# Wabi Kusa adventure



## MABJ (Mar 30, 2012)

I decided to start my own trip with Wabi Kusa several weeks ago. I didn't start them myself, but rather I purchased them off a member who was ready to part with them. He took amazing care to ship them and they were in amazing condition!

I'm now looking to make them my own. First think I'll be doing is adding some fluorite to the bowls. 

I haven't cleaned the bowls up yet lol. Please forgive me. 

View attachment 142698


View attachment 142706

--
Wabi 3
View attachment 142714

Wabi 2
View attachment 142722

Wabi 1
View attachment 142730


For ease of name calling, I've got them in order.


----------



## MABJ (Mar 30, 2012)

I'll be misting them several times a day. 

The light is a 60W 5000k bulb. It looks more yellow than it is because of the green walls. 

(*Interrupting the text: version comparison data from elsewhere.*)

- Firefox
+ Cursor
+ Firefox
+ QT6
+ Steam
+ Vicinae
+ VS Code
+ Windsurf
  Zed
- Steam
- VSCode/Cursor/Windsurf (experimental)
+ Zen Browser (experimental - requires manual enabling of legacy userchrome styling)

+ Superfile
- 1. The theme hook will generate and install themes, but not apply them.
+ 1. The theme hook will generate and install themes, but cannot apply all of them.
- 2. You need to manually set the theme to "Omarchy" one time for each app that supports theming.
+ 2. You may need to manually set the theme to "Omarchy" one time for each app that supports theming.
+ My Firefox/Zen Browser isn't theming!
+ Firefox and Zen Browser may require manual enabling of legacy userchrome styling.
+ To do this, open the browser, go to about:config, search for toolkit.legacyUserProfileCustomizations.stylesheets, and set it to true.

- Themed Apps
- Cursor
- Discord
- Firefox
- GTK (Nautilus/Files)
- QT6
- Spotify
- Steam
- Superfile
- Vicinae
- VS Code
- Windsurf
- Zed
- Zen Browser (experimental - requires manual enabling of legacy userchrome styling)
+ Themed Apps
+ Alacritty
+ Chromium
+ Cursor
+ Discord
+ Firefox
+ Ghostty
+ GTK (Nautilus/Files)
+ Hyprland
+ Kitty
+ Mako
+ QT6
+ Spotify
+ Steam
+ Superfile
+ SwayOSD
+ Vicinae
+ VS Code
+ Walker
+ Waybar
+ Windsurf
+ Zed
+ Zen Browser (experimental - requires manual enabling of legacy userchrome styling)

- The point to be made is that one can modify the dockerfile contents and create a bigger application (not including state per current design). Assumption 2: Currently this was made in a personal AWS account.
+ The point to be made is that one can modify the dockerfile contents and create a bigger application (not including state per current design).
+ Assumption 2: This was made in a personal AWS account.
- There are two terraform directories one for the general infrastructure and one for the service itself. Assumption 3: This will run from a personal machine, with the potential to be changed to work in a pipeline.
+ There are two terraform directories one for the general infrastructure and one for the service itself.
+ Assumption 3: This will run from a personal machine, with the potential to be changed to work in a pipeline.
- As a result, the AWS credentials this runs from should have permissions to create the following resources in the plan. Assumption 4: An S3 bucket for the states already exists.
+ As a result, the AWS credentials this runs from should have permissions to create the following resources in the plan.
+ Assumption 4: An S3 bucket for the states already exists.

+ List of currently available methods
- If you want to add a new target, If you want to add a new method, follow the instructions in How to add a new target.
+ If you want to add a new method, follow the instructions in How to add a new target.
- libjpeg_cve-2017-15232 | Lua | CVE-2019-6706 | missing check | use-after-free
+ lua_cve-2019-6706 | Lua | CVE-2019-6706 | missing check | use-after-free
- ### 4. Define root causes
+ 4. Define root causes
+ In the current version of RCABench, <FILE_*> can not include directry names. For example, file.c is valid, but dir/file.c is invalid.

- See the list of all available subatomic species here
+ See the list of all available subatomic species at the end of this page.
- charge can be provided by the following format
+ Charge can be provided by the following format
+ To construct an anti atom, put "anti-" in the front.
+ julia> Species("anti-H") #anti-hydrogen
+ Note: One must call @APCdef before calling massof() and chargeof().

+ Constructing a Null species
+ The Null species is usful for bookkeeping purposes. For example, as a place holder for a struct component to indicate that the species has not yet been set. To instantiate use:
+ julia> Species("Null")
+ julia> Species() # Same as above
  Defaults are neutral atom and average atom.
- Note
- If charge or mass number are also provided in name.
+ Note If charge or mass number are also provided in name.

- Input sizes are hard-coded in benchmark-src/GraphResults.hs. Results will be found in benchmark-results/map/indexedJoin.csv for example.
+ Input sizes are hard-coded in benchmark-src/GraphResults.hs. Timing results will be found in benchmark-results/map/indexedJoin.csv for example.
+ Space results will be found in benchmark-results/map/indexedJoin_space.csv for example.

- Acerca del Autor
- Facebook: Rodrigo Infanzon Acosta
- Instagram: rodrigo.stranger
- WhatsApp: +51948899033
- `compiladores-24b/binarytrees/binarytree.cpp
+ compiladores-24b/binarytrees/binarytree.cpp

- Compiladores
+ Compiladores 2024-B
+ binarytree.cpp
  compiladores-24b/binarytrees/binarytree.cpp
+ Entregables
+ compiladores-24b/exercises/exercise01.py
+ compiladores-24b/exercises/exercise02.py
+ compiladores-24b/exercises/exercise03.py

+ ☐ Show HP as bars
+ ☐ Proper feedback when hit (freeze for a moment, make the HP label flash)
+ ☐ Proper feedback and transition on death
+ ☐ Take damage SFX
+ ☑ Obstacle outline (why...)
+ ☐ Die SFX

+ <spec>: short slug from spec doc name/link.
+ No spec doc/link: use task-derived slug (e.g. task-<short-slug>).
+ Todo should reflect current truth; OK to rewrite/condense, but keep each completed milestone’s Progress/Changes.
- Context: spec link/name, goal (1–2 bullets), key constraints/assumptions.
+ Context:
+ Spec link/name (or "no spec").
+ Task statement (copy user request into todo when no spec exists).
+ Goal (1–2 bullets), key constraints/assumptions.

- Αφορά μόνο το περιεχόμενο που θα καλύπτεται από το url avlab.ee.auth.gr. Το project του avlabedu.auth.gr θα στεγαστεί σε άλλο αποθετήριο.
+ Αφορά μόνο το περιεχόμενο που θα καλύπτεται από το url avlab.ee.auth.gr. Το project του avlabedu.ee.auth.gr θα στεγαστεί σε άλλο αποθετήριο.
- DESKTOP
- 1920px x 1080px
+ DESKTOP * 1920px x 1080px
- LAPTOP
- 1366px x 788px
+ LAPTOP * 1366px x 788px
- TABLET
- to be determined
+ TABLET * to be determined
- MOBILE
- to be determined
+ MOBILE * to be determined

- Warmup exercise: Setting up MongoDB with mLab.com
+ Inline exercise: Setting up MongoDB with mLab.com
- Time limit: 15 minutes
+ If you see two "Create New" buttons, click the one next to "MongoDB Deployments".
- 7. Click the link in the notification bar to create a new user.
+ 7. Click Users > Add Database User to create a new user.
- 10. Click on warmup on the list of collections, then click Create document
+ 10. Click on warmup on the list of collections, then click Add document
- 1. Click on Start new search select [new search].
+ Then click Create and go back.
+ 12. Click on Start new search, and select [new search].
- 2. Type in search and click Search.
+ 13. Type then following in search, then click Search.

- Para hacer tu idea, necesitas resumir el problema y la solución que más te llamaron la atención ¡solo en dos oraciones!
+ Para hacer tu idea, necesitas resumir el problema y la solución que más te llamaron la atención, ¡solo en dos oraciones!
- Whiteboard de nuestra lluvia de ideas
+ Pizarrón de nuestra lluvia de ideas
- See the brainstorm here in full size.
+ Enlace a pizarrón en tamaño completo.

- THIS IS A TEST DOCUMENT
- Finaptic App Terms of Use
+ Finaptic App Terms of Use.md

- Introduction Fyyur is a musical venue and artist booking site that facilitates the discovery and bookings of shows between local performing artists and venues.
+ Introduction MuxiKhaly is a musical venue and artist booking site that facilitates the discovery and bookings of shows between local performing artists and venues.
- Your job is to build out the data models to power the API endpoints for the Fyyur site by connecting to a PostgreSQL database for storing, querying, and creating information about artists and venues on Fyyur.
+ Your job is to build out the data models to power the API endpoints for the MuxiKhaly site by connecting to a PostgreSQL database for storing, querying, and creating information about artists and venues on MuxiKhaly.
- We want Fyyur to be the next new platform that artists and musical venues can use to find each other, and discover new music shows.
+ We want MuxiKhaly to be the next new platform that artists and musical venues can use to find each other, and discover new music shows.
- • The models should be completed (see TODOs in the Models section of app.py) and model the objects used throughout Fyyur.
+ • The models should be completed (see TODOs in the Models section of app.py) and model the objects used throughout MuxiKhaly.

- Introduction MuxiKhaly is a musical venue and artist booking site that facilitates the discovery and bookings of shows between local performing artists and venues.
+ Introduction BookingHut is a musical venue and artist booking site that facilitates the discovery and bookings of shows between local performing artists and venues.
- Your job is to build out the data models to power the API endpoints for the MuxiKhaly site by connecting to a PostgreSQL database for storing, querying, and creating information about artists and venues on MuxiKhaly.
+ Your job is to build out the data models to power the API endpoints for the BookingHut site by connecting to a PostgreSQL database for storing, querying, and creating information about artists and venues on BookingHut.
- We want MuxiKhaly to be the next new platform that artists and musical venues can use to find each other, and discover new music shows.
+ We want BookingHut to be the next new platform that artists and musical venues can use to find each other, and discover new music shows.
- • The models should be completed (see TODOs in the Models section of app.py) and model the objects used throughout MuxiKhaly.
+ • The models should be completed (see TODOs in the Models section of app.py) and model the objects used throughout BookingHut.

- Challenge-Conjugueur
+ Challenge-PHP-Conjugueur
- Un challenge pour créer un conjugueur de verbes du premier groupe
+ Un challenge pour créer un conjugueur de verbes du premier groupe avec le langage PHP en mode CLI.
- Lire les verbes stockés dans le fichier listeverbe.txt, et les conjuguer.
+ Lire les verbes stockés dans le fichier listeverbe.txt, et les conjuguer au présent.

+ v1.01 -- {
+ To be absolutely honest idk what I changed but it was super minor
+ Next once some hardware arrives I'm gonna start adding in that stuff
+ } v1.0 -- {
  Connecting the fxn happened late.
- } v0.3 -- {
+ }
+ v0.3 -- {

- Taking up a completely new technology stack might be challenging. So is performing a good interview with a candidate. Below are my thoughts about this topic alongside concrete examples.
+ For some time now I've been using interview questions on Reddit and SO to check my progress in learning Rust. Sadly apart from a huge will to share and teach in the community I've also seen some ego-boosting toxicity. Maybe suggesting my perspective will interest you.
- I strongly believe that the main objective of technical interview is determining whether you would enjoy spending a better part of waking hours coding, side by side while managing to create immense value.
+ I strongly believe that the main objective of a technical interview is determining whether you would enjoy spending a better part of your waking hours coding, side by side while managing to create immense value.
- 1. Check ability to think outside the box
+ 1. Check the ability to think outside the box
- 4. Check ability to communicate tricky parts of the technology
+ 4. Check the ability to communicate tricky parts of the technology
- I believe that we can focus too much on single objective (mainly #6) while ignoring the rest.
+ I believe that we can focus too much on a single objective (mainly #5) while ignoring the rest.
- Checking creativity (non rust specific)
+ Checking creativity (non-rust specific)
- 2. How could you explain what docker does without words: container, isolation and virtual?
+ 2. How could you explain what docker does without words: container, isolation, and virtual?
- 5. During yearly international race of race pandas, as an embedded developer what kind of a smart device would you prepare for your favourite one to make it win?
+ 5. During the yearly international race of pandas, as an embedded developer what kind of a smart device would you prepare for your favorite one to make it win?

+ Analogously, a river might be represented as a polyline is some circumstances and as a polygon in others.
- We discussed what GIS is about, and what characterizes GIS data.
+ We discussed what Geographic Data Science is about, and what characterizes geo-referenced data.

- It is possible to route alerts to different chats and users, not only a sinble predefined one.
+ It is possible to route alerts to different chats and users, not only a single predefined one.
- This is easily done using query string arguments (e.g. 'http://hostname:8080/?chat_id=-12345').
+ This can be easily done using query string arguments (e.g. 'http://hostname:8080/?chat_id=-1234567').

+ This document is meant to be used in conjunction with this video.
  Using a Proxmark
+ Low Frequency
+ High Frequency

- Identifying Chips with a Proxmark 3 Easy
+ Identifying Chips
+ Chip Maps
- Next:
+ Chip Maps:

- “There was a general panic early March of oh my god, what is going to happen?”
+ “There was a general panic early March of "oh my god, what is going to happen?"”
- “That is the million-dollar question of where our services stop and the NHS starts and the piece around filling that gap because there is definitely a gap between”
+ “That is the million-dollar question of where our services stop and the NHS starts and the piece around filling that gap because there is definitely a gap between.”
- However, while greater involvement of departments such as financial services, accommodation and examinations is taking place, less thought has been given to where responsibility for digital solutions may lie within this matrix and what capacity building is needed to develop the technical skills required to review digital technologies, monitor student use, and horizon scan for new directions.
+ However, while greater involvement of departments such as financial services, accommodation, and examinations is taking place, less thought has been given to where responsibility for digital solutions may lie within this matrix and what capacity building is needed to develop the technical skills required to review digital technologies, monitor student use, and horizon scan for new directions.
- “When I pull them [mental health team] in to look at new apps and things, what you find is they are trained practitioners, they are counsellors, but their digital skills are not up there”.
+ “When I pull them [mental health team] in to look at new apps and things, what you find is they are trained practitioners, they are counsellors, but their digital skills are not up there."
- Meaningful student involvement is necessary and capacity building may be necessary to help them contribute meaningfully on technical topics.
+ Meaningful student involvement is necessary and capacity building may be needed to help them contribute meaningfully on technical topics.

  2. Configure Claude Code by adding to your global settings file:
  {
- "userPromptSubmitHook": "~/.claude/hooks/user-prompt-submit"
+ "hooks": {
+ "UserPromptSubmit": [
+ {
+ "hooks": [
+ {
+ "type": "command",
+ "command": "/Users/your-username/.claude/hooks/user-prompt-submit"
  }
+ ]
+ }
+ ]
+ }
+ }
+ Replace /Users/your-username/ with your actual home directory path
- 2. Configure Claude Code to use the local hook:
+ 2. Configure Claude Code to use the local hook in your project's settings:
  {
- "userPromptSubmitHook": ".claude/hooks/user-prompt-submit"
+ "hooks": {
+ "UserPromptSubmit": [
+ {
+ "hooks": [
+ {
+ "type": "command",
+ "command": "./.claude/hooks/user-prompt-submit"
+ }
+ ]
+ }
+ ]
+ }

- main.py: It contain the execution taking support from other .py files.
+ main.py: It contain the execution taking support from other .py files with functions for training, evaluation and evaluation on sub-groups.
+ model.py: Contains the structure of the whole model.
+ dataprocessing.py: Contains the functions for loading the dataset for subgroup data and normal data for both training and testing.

It actually looks white to my eyes. 

I'll keep this posted with updates!


----------



## mckolit (May 13, 2013)

What are the wabi kusa balls made from? I wanted to try but still deciding on just using moss and pebbles or use some sort of fertilizer mud mix.


----------



## MABJ (Mar 30, 2012)

mckolit said:


> What are the wabi kusa balls made from? I wanted to try but still deciding on just using moss and pebbles or use some sort of fertilizer mud mix.


Mailable clay balls as a core, sphagnum moss wrapped around it.


----------



## jimmytruong87 (Oct 16, 2012)

Do u still need cover it or mist 2 times per weeks?


----------



## MABJ (Mar 30, 2012)

jimmytruong87 said:


> Do u still need cover it or mist 2 times per weeks?


Nope, these have been acclimated to lower humidity. They do not need 100% any longer. 

2 mists per day, one large mist in the morning, is what I was recommended to do.


----------



## A.D.D.i.c.t. (Dec 9, 2012)

Awesome new adventure Mark, it will be cool to see these develop. I've got a hankering for a wabi sometime in the future.


----------



## MABJ (Mar 30, 2012)

A.D.D.i.c.t. said:


> Awesome new adventure Mark, it will be cool to see these develop. I've got a hankering for a wabi sometime in the future.


Appreciate it! I'm unsure of where they'll go, but I'm excited. 

Eventually I'd like to start one on my own, but this is a great learning experience lol.


----------



## rocksmom (Mar 6, 2012)

Good luck with these! They are essentially the same setup as mine and the 2x mist per day is what I've been doing as well. We are REALLY dry here too. I do fill up the bottom sometimes to the level of the flourite and I think that helps for the times I forget to mist.


----------



## pweifan (Nov 2, 2006)

Ouch, the shipping really did hurt them a bit, didn't it?  I'll be eagerly watching to see what you do with them. That's a great light. You should have great results.


----------



## MABJ (Mar 30, 2012)

Thanks guys!!!! 

Scott, I'll get back to you on the ferts. I'm going to triple check I can't find them. Baffles me they're missing. 

Yup. Shipping did a number. Not to mention my postal services guy sees fragile and asks himself.. "Darrr.. Wish I cud reed gud.." So. I'm not shocked. 

I'll keep this posted. I can't wait to see some improvements


----------



## ivan.f (Aug 12, 2011)

Would love if you can do a tutorial as to how you have done this.


----------



## MABJ (Mar 30, 2012)

ivan.f said:


> Would love if you can do a tutorial as to how you have done this.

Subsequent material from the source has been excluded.